Anche per quanto riguarda la birra, la conoscenza non è così diffusa e, anzi, spesso si affida agli usi e alle mode del momento: «Non si chiede una IPA perché si sa cos’è, la si chiede perché la chiedono tutti, cosiccome, prima, tutti chiedevano una doppio malto. Però noto che c’è una fetta di clienti con gusti particolari, che assaggia birre particolari e lo fa con voglia di sperimentare. Credo che la conoscenza stia crescendo e questo ne sia un segno».

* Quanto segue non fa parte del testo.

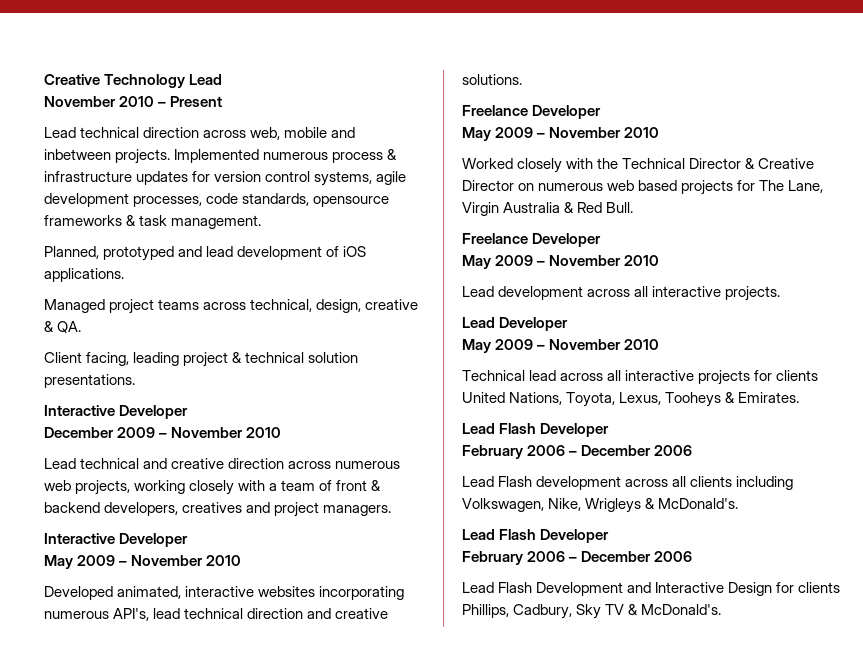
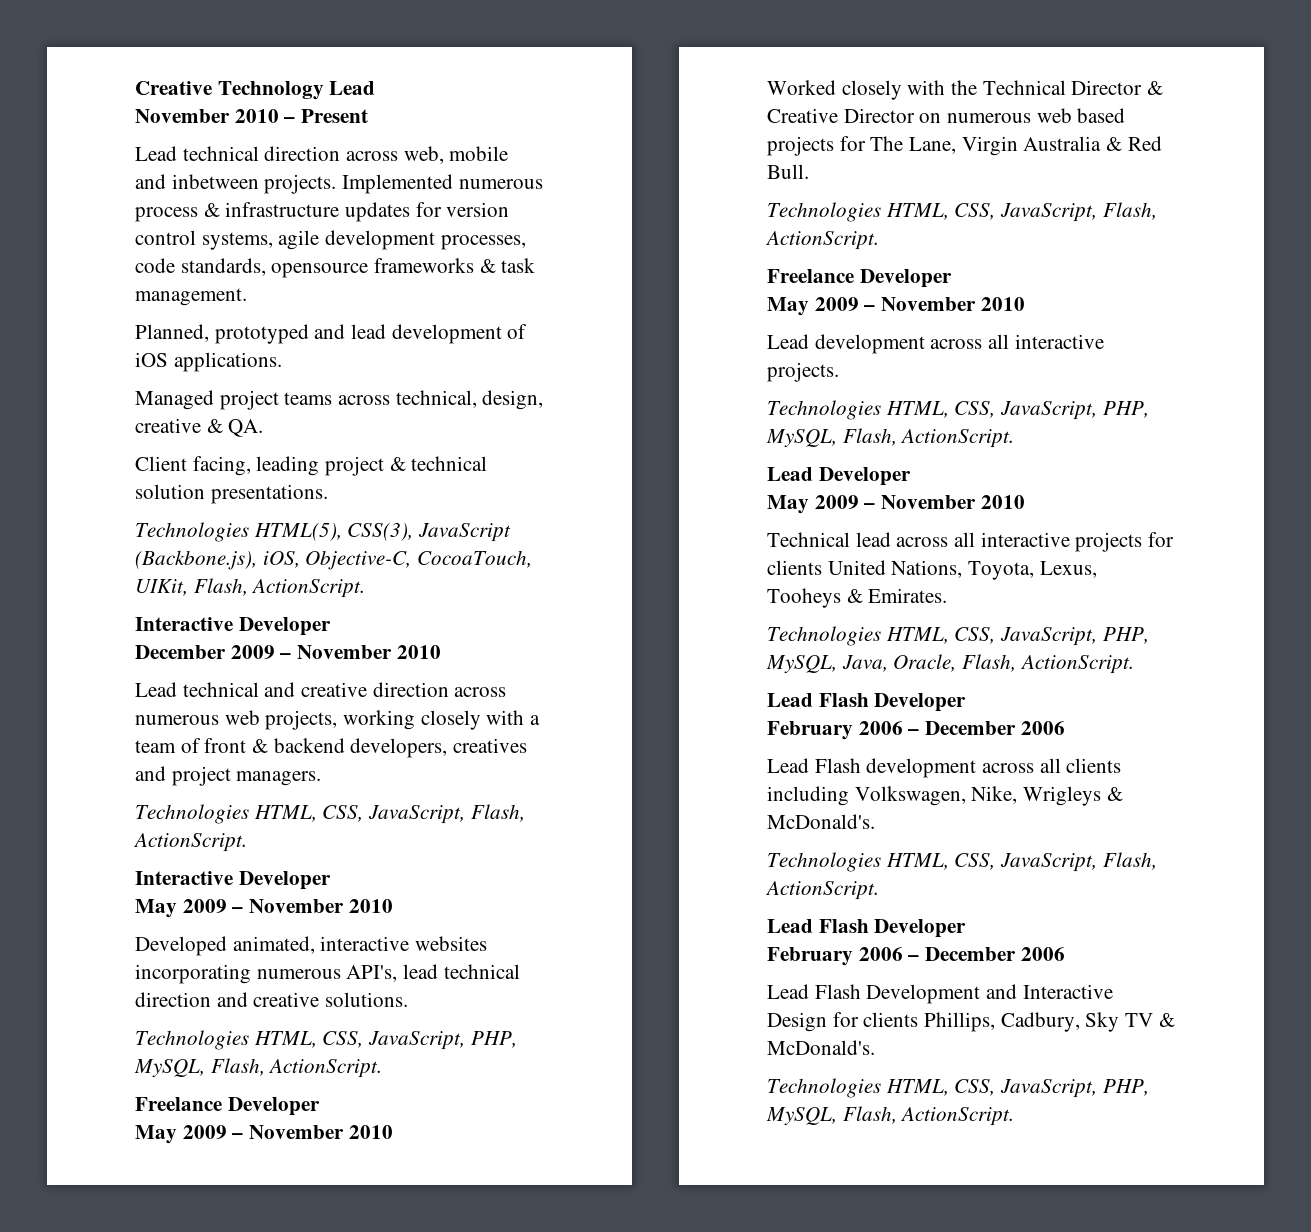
(135, 381) none -> [135,522,512,542] [135,550,533,570] [135,578,366,598] // Technologies HTML(5), CSS(3), JavaScript (Backbone.js), iOS, Objective-C, CocoaTouch, UIKit, Flash, ActionScript.
(392, 510) none -> [135,804,525,824] [133,833,247,852] // Technologies HTML, CSS, JavaScript, Flash, ActionScript.
(522, 79) none -> [135,1030,517,1050] [134,1058,383,1078] // Technologies HTML, CSS, JavaScript, PHP, MySQL, Flash, ActionScript.
(634, 207) none -> [767,202,1157,222] [765,231,879,250] // Technologies HTML, CSS, JavaScript, Flash, ActionScript.
(781, 293) none -> [767,400,1149,420] [766,428,1015,448] // Technologies HTML, CSS, JavaScript, PHP, MySQL, Flash, ActionScript.
(800, 397) none -> [767,626,1149,646] [766,654,1134,674] // Technologies HTML, CSS, JavaScript, PHP, MySQL, Java, Oracle, Flash, ActionScript.
(739, 503) none -> [767,852,1157,872] [765,881,879,900] // Technologies HTML, CSS, JavaScript, Flash, ActionScript.
(722, 609) none -> [767,1078,1149,1098] [766,1106,1015,1126] // Technologies HTML, CSS, JavaScript, PHP, MySQL, Flash, ActionScript.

Hop Cycle è ancora una realtà giovane e i suoi sei fondatori hanno in mente varie strade per il futuro, per portare la birreria-ciclofficina a divenire sempre più un marchio riconosciuto e riconoscibile che possa essere conosciuto in tutta Italia ed arrivare a creare dei propri prodotti e delle proprie linee. Per fare questo, Andrea Porrati si sofferma su alcuni aspetti da implementare: «Non siamo in una posizione agevole quando si tratta di fermarsi per un caffè al volo o magari per una birra, ci troviamo su una statale e chi non parte con l’idea di venire da noi difficilmente si ferma per caso. Lavoriamo continuamente anche sotto questo profilo, sempre provando a mettere al centro la cultura, necessaria, fondamentale, qualunque cosa si voglia fare». Qualche ultima battuta, in libertà, come succede quando si inizia a conversare di una passione, mentre Porrati ci confessa che ha sempre seguito con grande attenzione Peter Sagan per le vittorie ma, ancor di più, per la freschezza che ha portato in gruppo e nel ciclismo. Un breve racconto della Strade Bianche, una delle sue gare preferite, una Granfondo che ha corso, fra gli sterrati senesi, poi una parentesi riguardante la Coppa Bernocchi che non sarà una fra le gare più importanti del calendario ciclistico, «ma attraversa i percorsi della zona che anche noi percorriamo sempre, sono posti a cui sono legato e vedere i professionisti sfidarsi su quelle strade mi fa sempre effetto». Una birra, ancora qualche bicicletta e via. Del resto, l’abbiamo detto, siamo da Hop Cycle e luppolo e bicicletta sono gli elementi chiave.